Pool Acid Demand Calculator

Estimate the muriatic acid needed to lower your pool's pH to a target level.

Based on standard muriatic acid (31.45%, or 20° Baumé): about 12.8 fluid ounces per 10,000 gallons lowers pH by roughly 0.2. High total alkalinity makes pH stubborn, so you may need a bit more. Add acid in stages with the pump running, wait a few hours, and retest — it's easy to overshoot.

Muriatic acid
48 fl oz
In cups
6 cups
In gallons
0.38 gal

How it works

Pool pH creeps up over time, and high pH makes chlorine sluggish and the water prone to scale and cloudiness. Muriatic acid brings it back down into the sweet spot of about 7.4 to 7.6.
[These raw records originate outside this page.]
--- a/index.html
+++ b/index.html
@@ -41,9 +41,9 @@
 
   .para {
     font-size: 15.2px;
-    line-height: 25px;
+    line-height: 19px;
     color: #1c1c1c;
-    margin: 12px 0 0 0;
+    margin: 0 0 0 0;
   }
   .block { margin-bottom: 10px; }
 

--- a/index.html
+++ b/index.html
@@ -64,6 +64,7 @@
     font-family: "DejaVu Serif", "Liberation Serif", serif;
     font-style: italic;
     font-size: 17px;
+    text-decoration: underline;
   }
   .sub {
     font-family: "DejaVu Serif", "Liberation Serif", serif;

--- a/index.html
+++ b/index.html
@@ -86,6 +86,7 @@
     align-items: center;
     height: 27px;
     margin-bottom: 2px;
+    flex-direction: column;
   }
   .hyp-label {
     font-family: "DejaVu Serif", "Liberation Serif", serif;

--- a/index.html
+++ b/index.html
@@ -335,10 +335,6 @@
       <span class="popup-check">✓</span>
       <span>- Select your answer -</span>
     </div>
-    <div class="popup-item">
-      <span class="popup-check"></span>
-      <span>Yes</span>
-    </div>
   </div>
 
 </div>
This uses a standard dosing rate for full-strength muriatic acid (31.45%, or 20° Baumé): roughly 12.8 fluid ounces per 10,000 gallons lowers pH by about 0.2. We scale that to your pool's volume and the size of the pH drop you want.

Dropping a 15,000-gallon pool from 8.0 to 7.5 is a 0.5 change, which comes out to roughly 48 fluid ounces. Because high alkalinity resists pH change, add acid in portions with the pump running, wait a few hours, and retest instead of dumping it all in at once.
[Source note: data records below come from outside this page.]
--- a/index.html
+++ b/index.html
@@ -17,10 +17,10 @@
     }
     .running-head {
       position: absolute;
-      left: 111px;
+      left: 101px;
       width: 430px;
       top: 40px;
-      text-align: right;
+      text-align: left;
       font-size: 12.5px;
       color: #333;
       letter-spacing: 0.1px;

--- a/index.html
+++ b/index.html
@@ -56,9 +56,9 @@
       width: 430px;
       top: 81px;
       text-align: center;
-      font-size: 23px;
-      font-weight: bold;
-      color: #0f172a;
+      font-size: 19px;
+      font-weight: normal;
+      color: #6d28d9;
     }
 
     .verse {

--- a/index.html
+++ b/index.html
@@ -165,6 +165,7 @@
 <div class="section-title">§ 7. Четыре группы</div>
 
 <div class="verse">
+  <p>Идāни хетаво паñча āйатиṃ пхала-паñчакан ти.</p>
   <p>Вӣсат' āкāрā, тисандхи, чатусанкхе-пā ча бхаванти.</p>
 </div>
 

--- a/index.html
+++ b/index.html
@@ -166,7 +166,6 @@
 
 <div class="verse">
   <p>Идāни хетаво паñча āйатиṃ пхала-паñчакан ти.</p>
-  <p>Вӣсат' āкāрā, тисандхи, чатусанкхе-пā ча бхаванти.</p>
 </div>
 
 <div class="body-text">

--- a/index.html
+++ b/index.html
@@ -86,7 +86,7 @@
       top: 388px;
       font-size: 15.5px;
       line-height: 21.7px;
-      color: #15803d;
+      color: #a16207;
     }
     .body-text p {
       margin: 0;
Frequently asked questions

Muriatic acid or dry acid?

Both lower pH. Liquid muriatic acid is cheaper and works fast; dry acid (sodium bisulfate) is safer to store and handle but adds sulfates over time. This calculator is figured for liquid muriatic at full strength.
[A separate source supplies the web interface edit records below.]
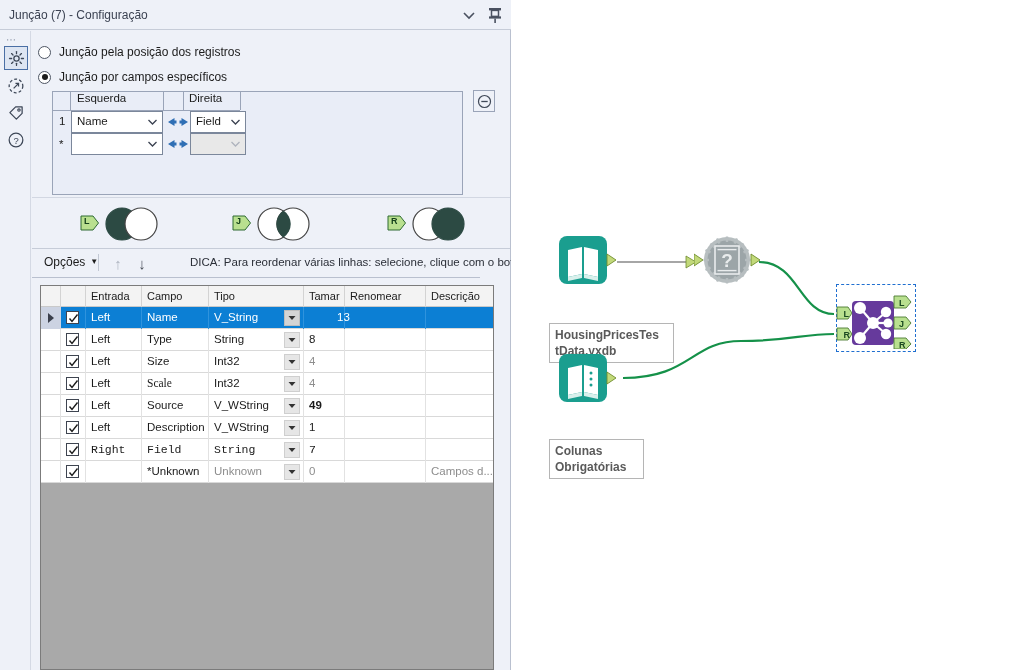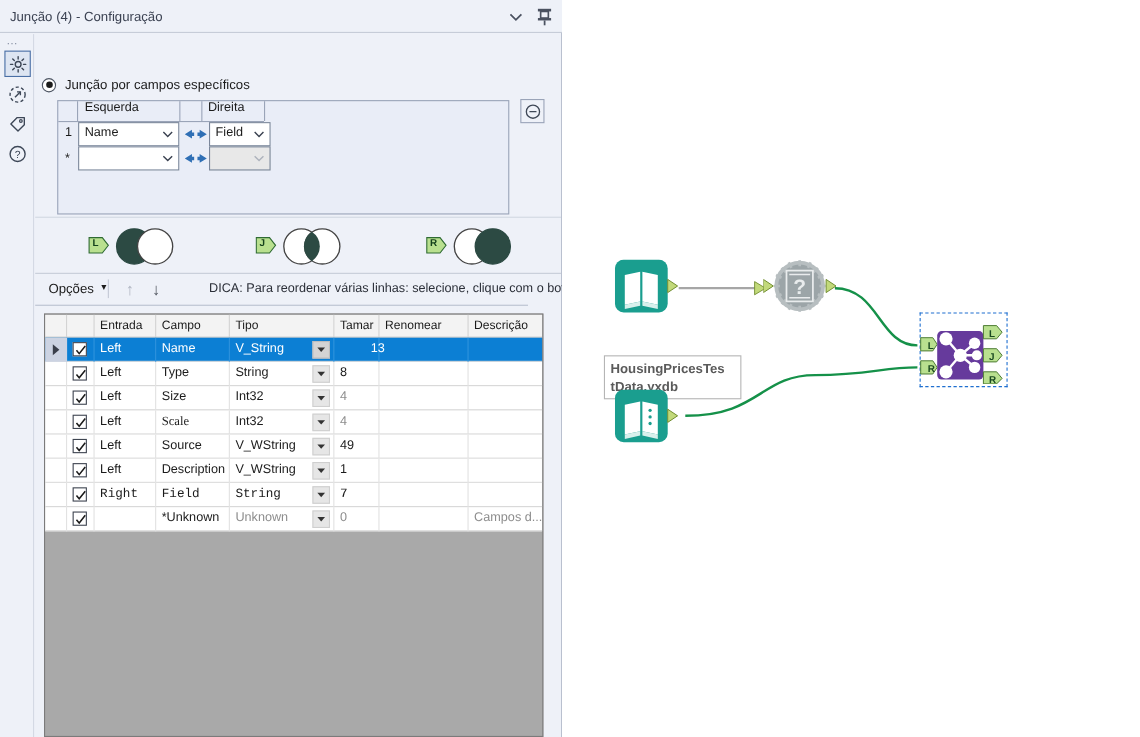--- a/index.html
+++ b/index.html
@@ -131,7 +131,7 @@
   <div class="cfg-panel">
 
     <div class="cfg-title">
-      <div class="cfg-title-text">Junção (4) - Configuração</div>
+      <div class="cfg-title-text">Junção (7) - Configuração</div>
       <div class="title-ctrl" id="chev">
         <svg width="22" height="22" viewBox="0 0 22 22">
             <polyline points="6,9 11,14 16,9" fill="none" stroke="#4a5160" stroke-width="1.6"></polyline>

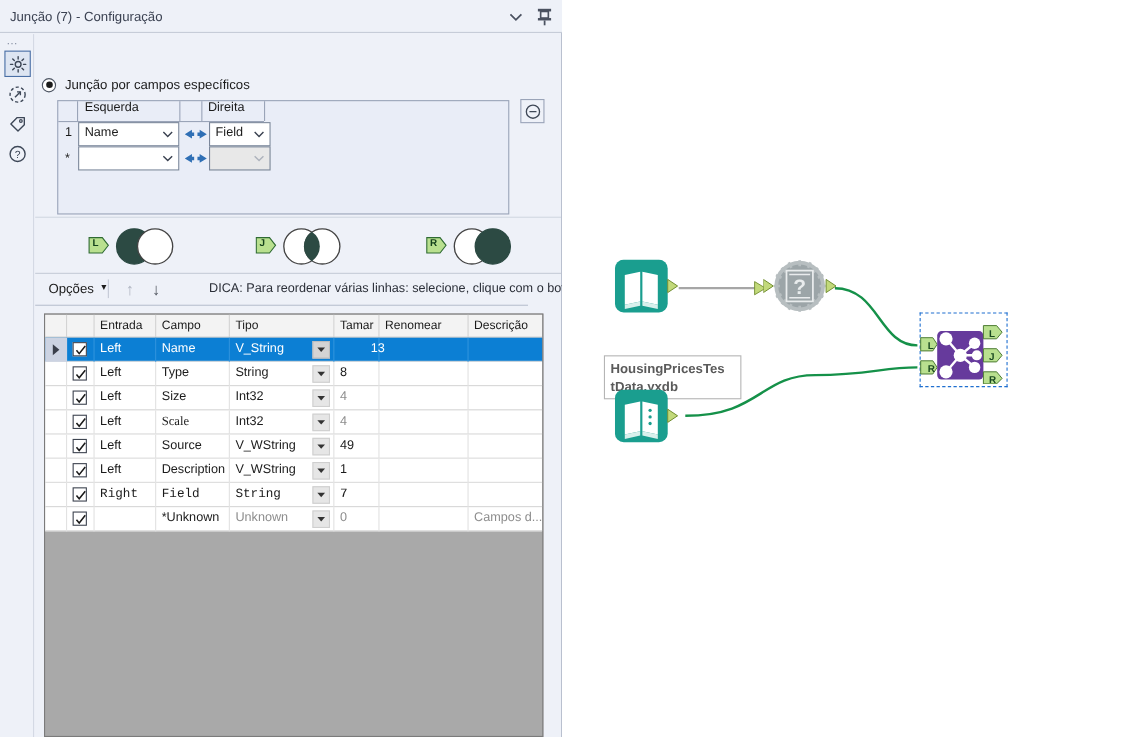--- a/index.html
+++ b/index.html
@@ -189,6 +189,10 @@
       </div>
     </div>
 
+    <div class="radio-row" id="rad1">
+      <div class="radio"></div>
+      <div class="radio-lbl">Junção pela posição dos registros</div>
+    </div>
     <div class="radio-row" id="rad2">
       <div class="radio on"></div>
       <div class="radio-lbl">Junção por campos específicos</div>

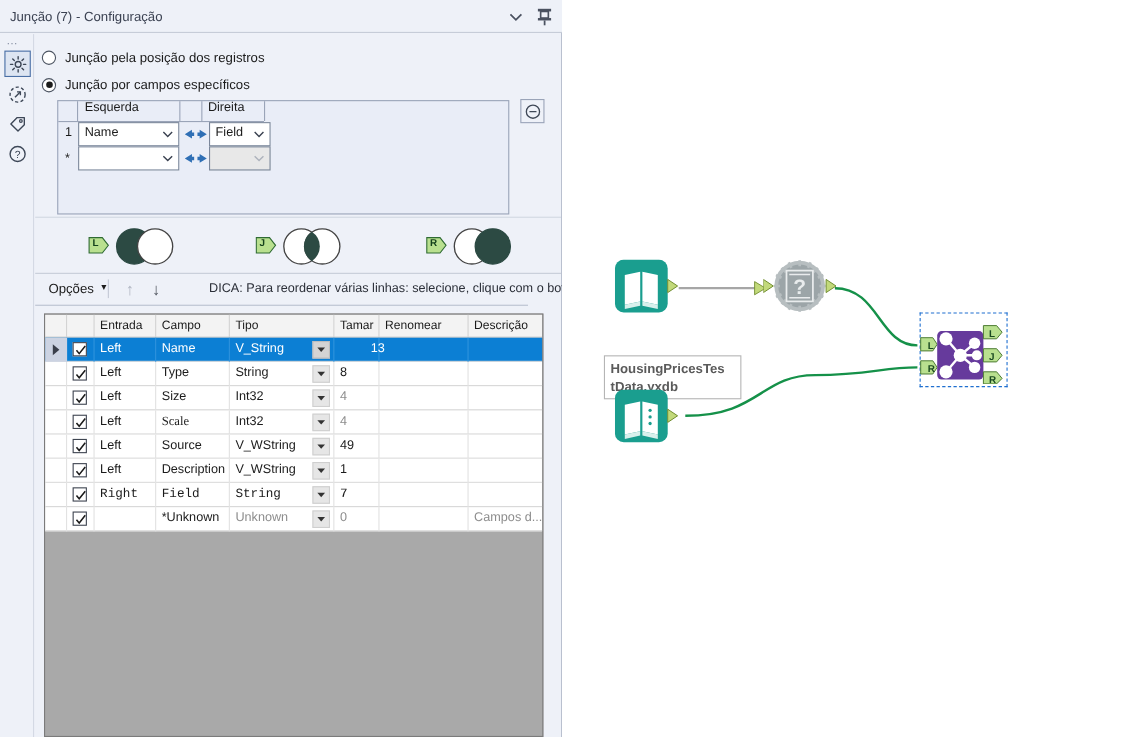--- a/index.html
+++ b/index.html
@@ -432,7 +432,7 @@
             <div class="gc" style="left: 50px;">Left</div>
             <div class="gc" style="left: 106px;">Source</div>
             <div class="gc" style="left: 173px;">V_WString</div>
-            <div class="gc" style="left: 268px;">49</div>
+            <div class="gc" style="left: 268px; font-weight: bold;">49</div>
             <div class="gc" style="left: 309px;"></div>
             <div class="gc muted" style="left: 390px;"></div>
             <div class="ddbtn" style="left: 243px;">

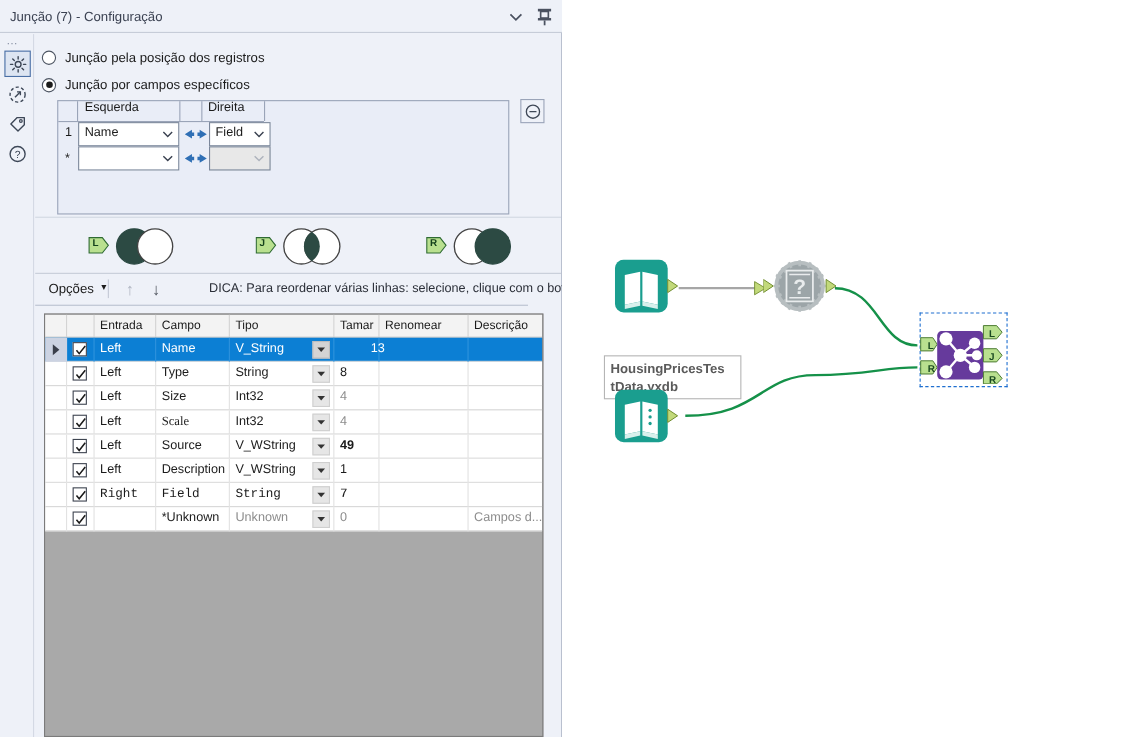--- a/index.html
+++ b/index.html
@@ -594,6 +594,10 @@
           <polygon points="48,18 57,24 48,30" fill="#c2d97a" stroke="#6f8c2e" stroke-width="0.9"></polygon>
         </svg>
       </div>
+      <div class="node-lbl" style="left:38px;top:408px;width:95px;">
+        <span style="white-space:pre-line;">Colunas
+Obrigatórias</span>
+      </div>
 
       <div class="sel-box" style="left:325px;top:253px;width:80px;height:68px;"></div>
       <div class="node" style="left:325px;top:256px;">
Why does alkalinity matter?

Total alkalinity buffers pH, so water with high alkalinity fights back against acid and needs more to move. If your pH keeps climbing right back up, your alkalinity is probably too high and worth lowering first.

How do I add acid safely?

Always add acid to water, never the reverse, with the pump running so it disperses. Pour slowly around the deep end, keep it off your skin and out of your eyes, and never mix it with chlorine products.